◆ **Description of the task**
Your copy of the data below must be exact and must leave out all pictures.
+++++
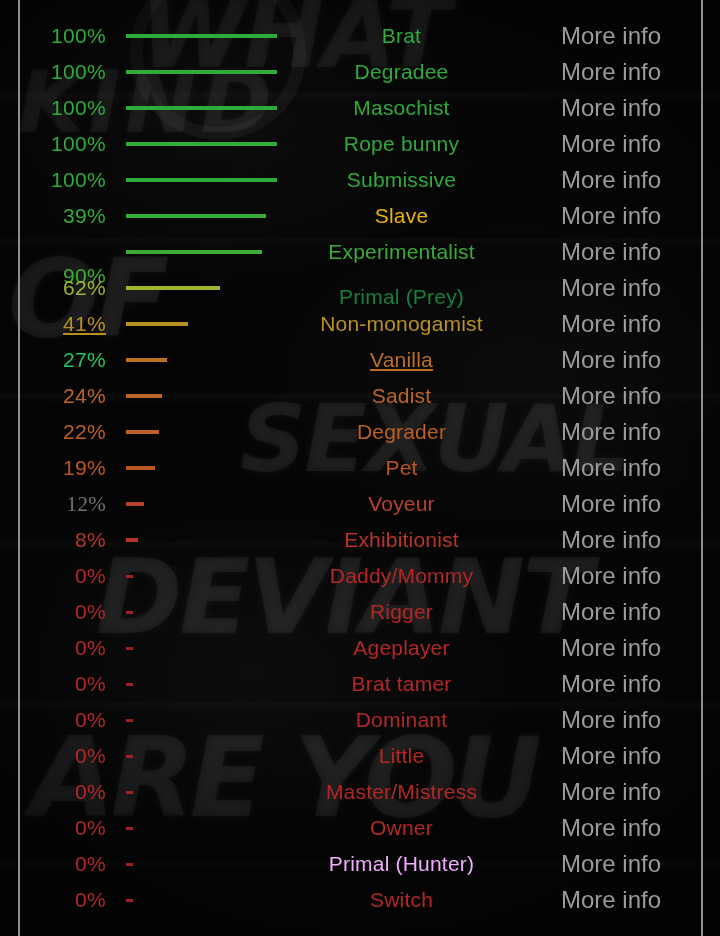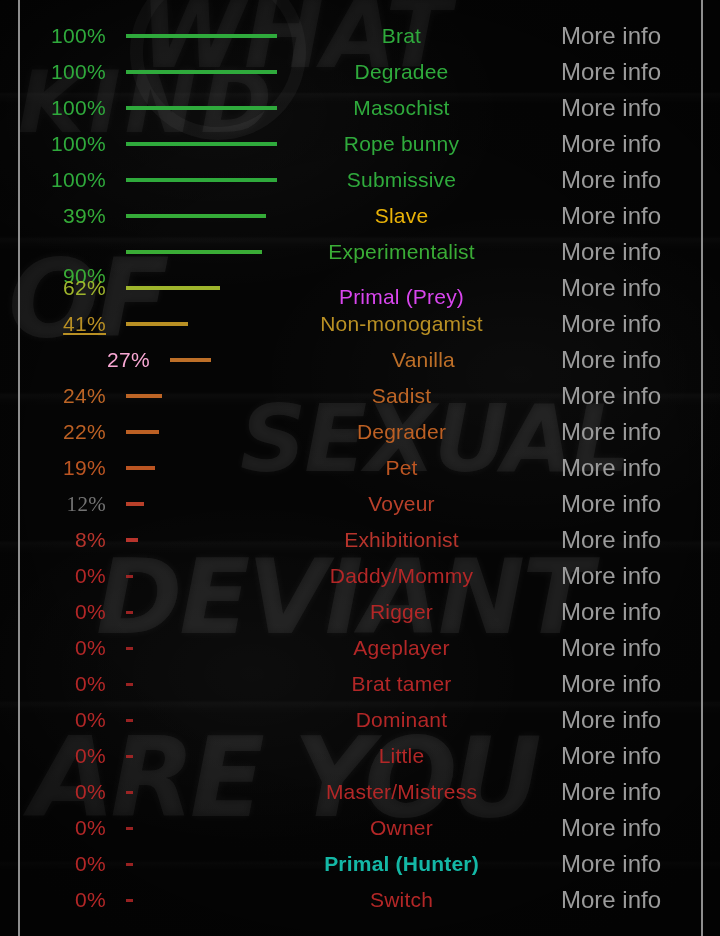--- a/index.html
+++ b/index.html
@@ -244,7 +244,7 @@
         <div class="bar-cell">
           <div class="bar" style="width: 94px; background: rgb(159, 181, 44);"></div>
         </div>
-        <div class="label" style="color: #d946ef; margin-top: 18px;">Primal (Prey)</div>
+        <div class="label" style="color: #15803d; margin-top: 18px;">Primal (Prey)</div>
         <div class="more">More info</div>
       </div>
       <div class="row">

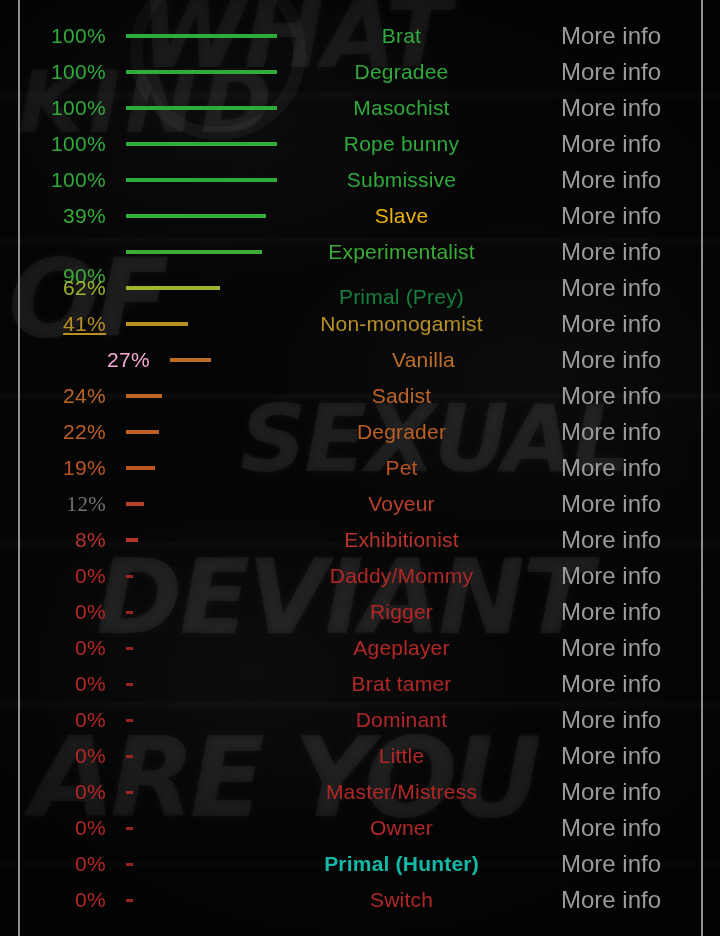--- a/index.html
+++ b/index.html
@@ -256,7 +256,7 @@
         <div class="more">More info</div>
       </div>
       <div class="row">
-        <div class="pct" style="color: #f9a8d4; margin-left: 44px;">27%</div>
+        <div class="pct" style="color: #22c55e;">27%</div>
         <div class="bar-cell">
           <div class="bar" style="width: 41px; background: rgb(189, 111, 40);"></div>
         </div>

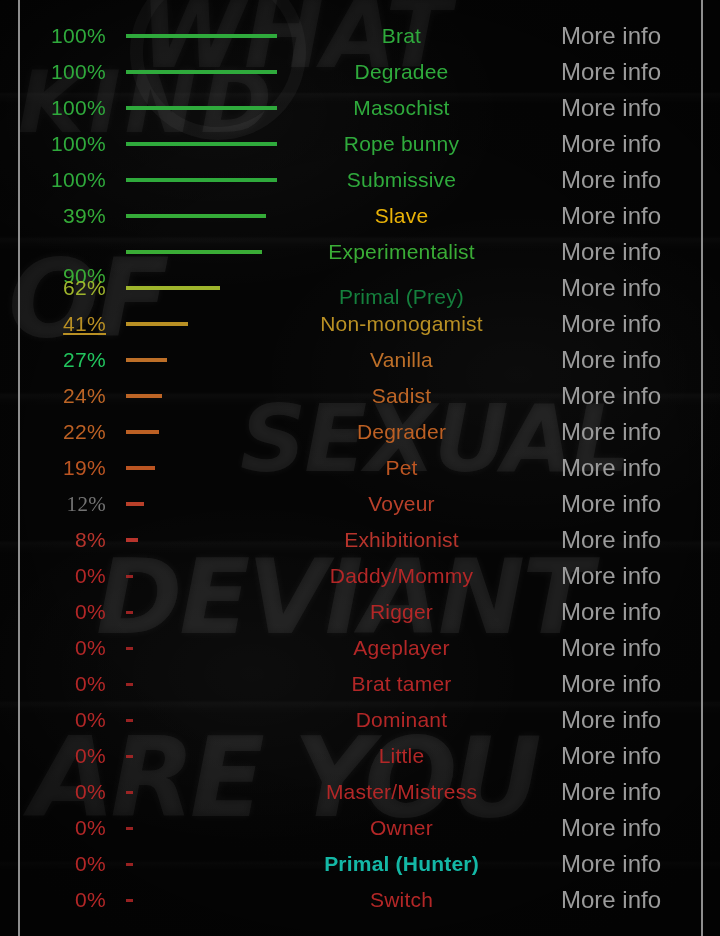--- a/index.html
+++ b/index.html
@@ -260,7 +260,7 @@
         <div class="bar-cell">
           <div class="bar" style="width: 41px; background: rgb(189, 111, 40);"></div>
         </div>
-        <div class="label" style="color: rgb(189, 111, 40);">Vanilla</div>
+        <div class="label" style="color: rgb(189, 111, 40); text-decoration: underline;">Vanilla</div>
         <div class="more">More info</div>
       </div>
       <div class="row">

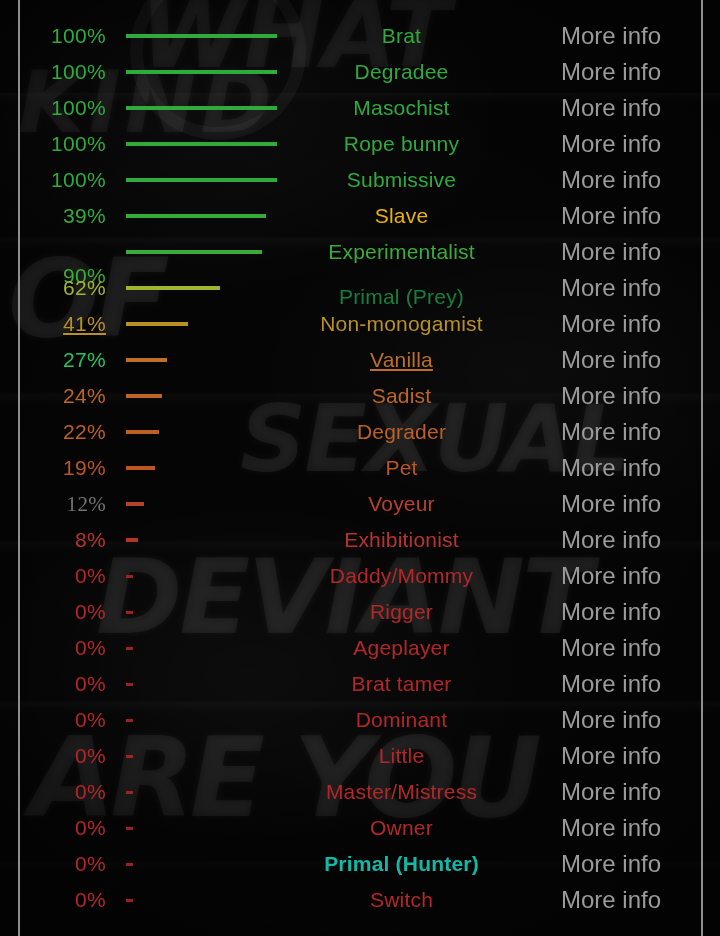--- a/index.html
+++ b/index.html
@@ -372,7 +372,7 @@
         <div class="bar-cell">
           <div class="bar" style="width: 7px; background: rgb(179, 39, 39); height: 3px; opacity: 0.85;"></div>
         </div>
-        <div class="label" style="color: #14b8a6; font-weight: bold;">Primal (Hunter)</div>
+        <div class="label" style="color: #f0abfc;">Primal (Hunter)</div>
         <div class="more">More info</div>
       </div>
       <div class="row">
+++++
◆ **Exercise solution**
--- a/index.html
+++ b/index.html
@@ -244,7 +244,7 @@
         <div class="bar-cell">
           <div class="bar" style="width: 94px; background: rgb(159, 181, 44);"></div>
         </div>
-        <div class="label" style="color: #d946ef; margin-top: 18px;">Primal (Prey)</div>
+        <div class="label" style="color: #15803d; margin-top: 18px;">Primal (Prey)</div>
         <div class="more">More info</div>
       </div>
       <div class="row">

--- a/index.html
+++ b/index.html
@@ -256,7 +256,7 @@
         <div class="more">More info</div>
       </div>
       <div class="row">
-        <div class="pct" style="color: #f9a8d4; margin-left: 44px;">27%</div>
+        <div class="pct" style="color: #22c55e;">27%</div>
         <div class="bar-cell">
           <div class="bar" style="width: 41px; background: rgb(189, 111, 40);"></div>
         </div>

--- a/index.html
+++ b/index.html
@@ -260,7 +260,7 @@
         <div class="bar-cell">
           <div class="bar" style="width: 41px; background: rgb(189, 111, 40);"></div>
         </div>
-        <div class="label" style="color: rgb(189, 111, 40);">Vanilla</div>
+        <div class="label" style="color: rgb(189, 111, 40); text-decoration: underline;">Vanilla</div>
         <div class="more">More info</div>
       </div>
       <div class="row">

--- a/index.html
+++ b/index.html
@@ -372,7 +372,7 @@
         <div class="bar-cell">
           <div class="bar" style="width: 7px; background: rgb(179, 39, 39); height: 3px; opacity: 0.85;"></div>
         </div>
-        <div class="label" style="color: #14b8a6; font-weight: bold;">Primal (Hunter)</div>
+        <div class="label" style="color: #f0abfc;">Primal (Hunter)</div>
         <div class="more">More info</div>
       </div>
       <div class="row">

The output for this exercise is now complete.